I like to wear boots.
I like the noise they make.
I walk real uppity in boots.
I walk strong.
If pressed
I can land a punch, a kick,
demolish a rapist,
and if I want to
I can go to bed in boots.
I cook without Tofu or eggplant
and I hate alfalfa sprouts. Call it heresy.
I hug my husband, my sons,
and send my daughter radical feminist literature.
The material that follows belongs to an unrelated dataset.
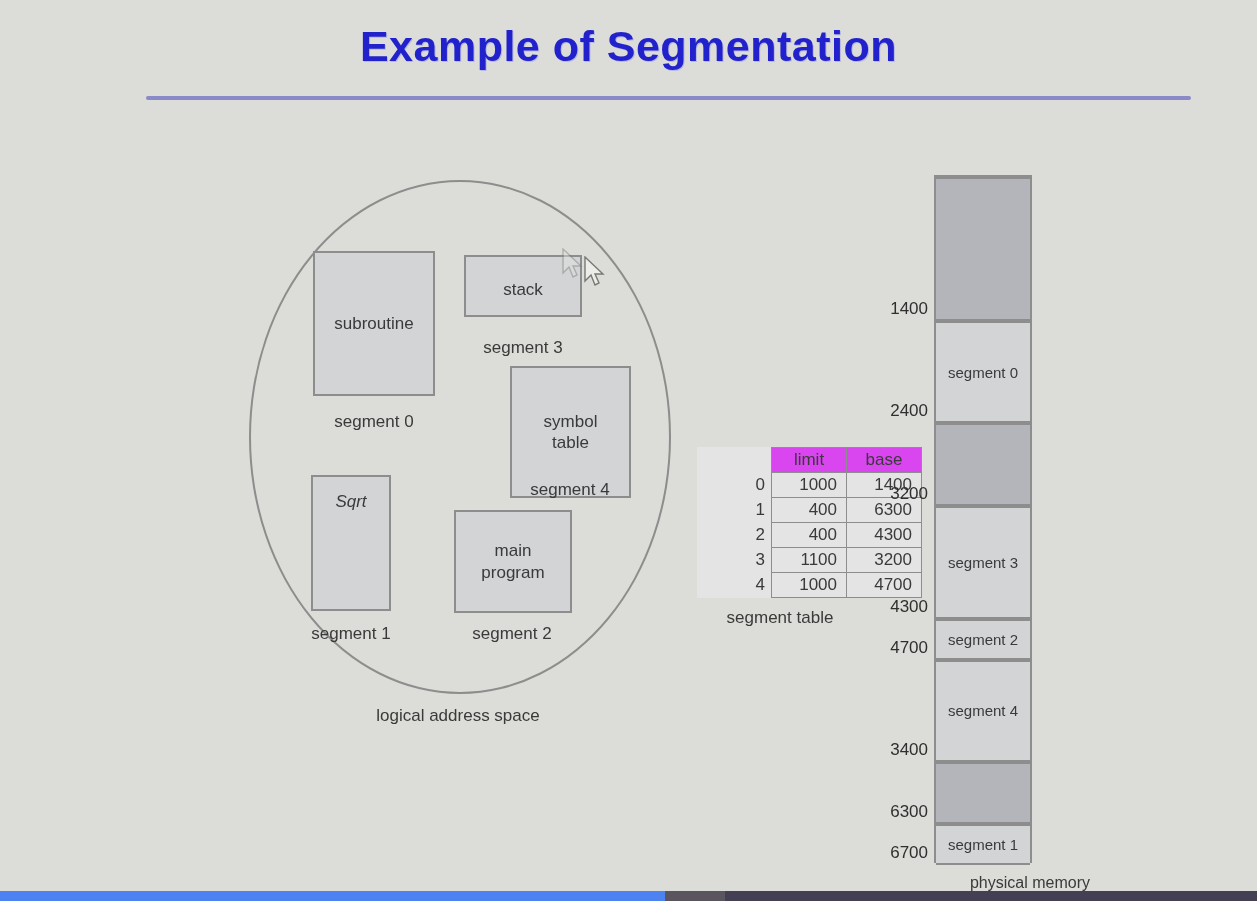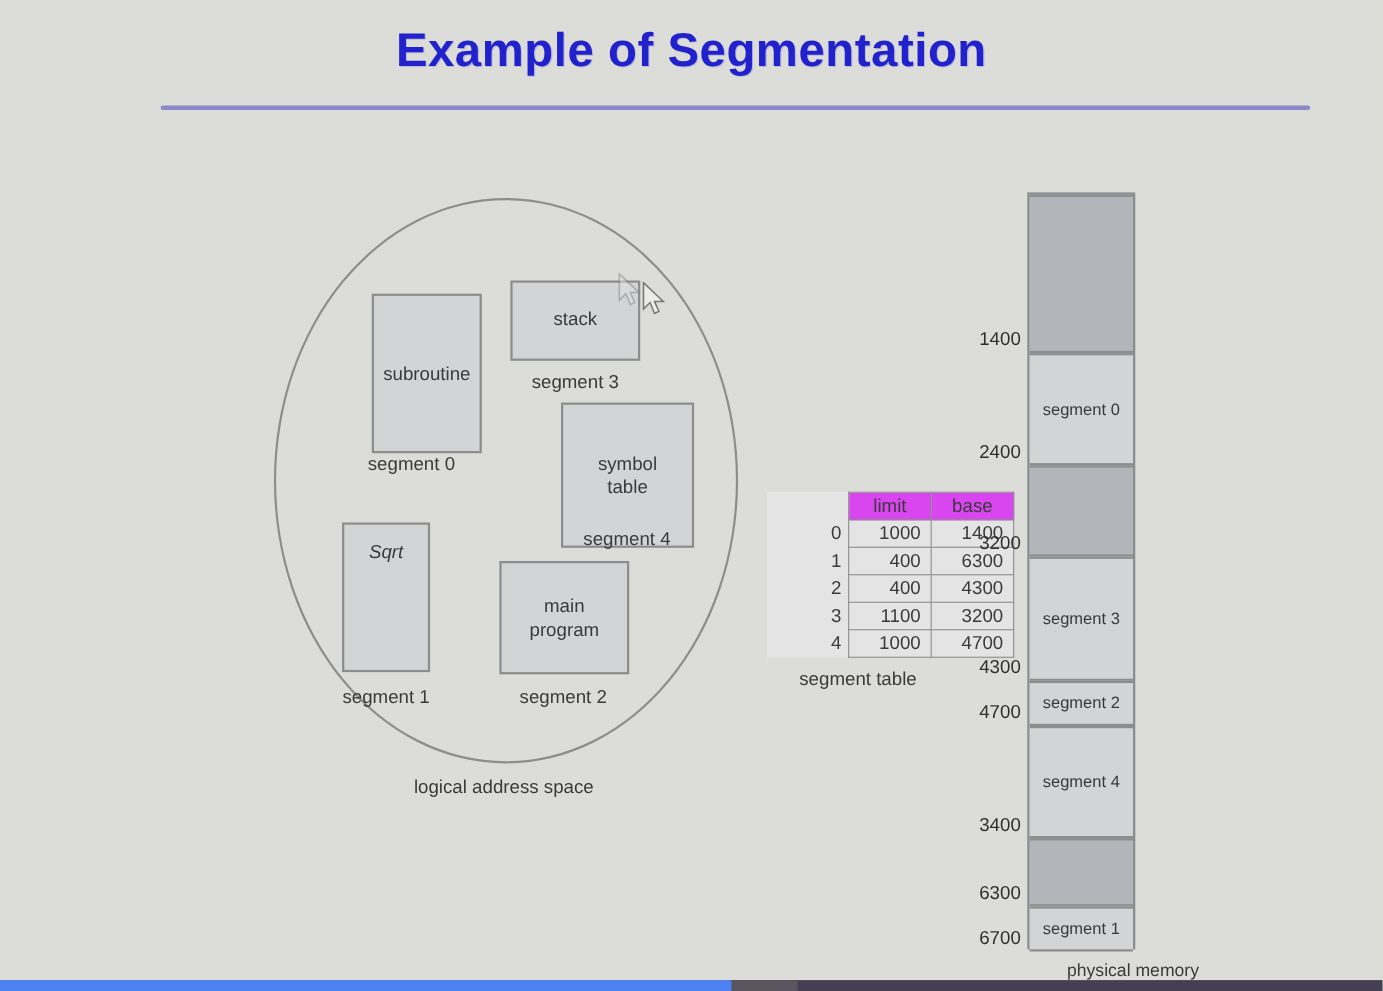"stack" #box-stack { height: 73px -> 62px }
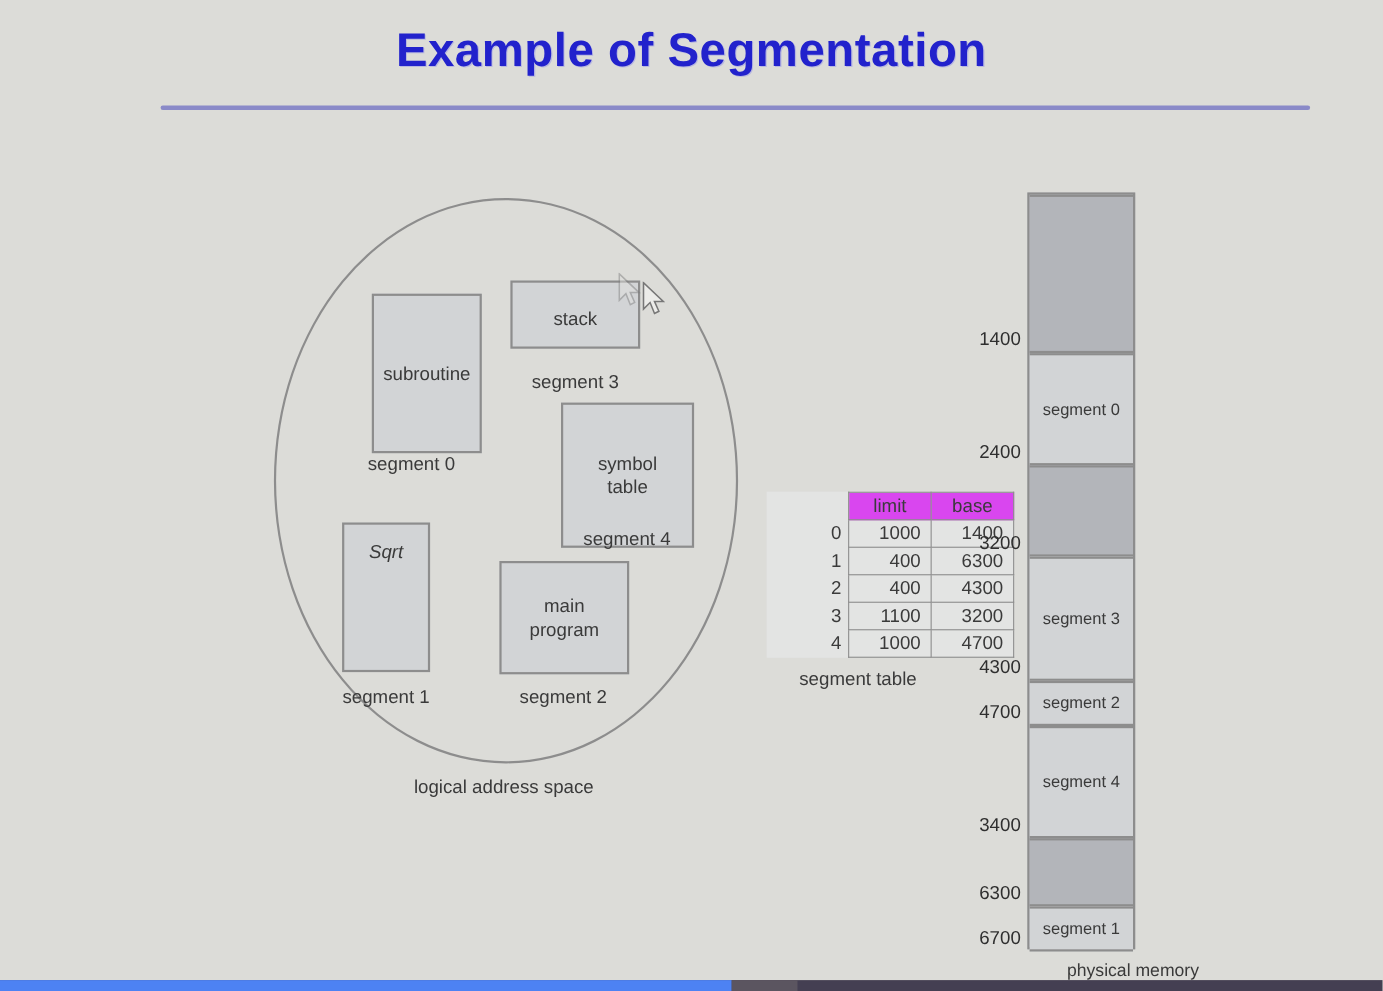"subroutine" #box-subroutine { margin-left: 25px -> none; top: 267px -> 251px; width: 100px -> 122px }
I hug her too. I hug my gay friends,
and don’t apologize for being straight.
I hug my friends of color
and won’t apologize for being white.
How can we stand up together
if we’re putting each other down?
I am a senior citizen.
There are advantages.
I get ten percent off on pancakes at Golden Wist
and a dollar off at the Nickelodeon.
Sometimes I wear lipstick, mascara
and don’t ask anyone’s pardon.
I wear a dress when I visit my mother.
She’s ninety-six, I’m sixty-five.
Spare me your arguments. Where is it written
that any one of us has all the right answers
for anyone else?
I am a good citizen.
There are disadvantages.
I write to presidents and politicians
and they do what they want anyway.
I go to marches, to meetings, to jail,
and I have a file in Washington in my very own name
which I refuse to send for.
I know who I am.
Even when I do dishes, mind kids or wear high heels
I know who I am.
But what I like about wearing boots is,
there’s no confusion.
Everyone knows who I am. Watch out!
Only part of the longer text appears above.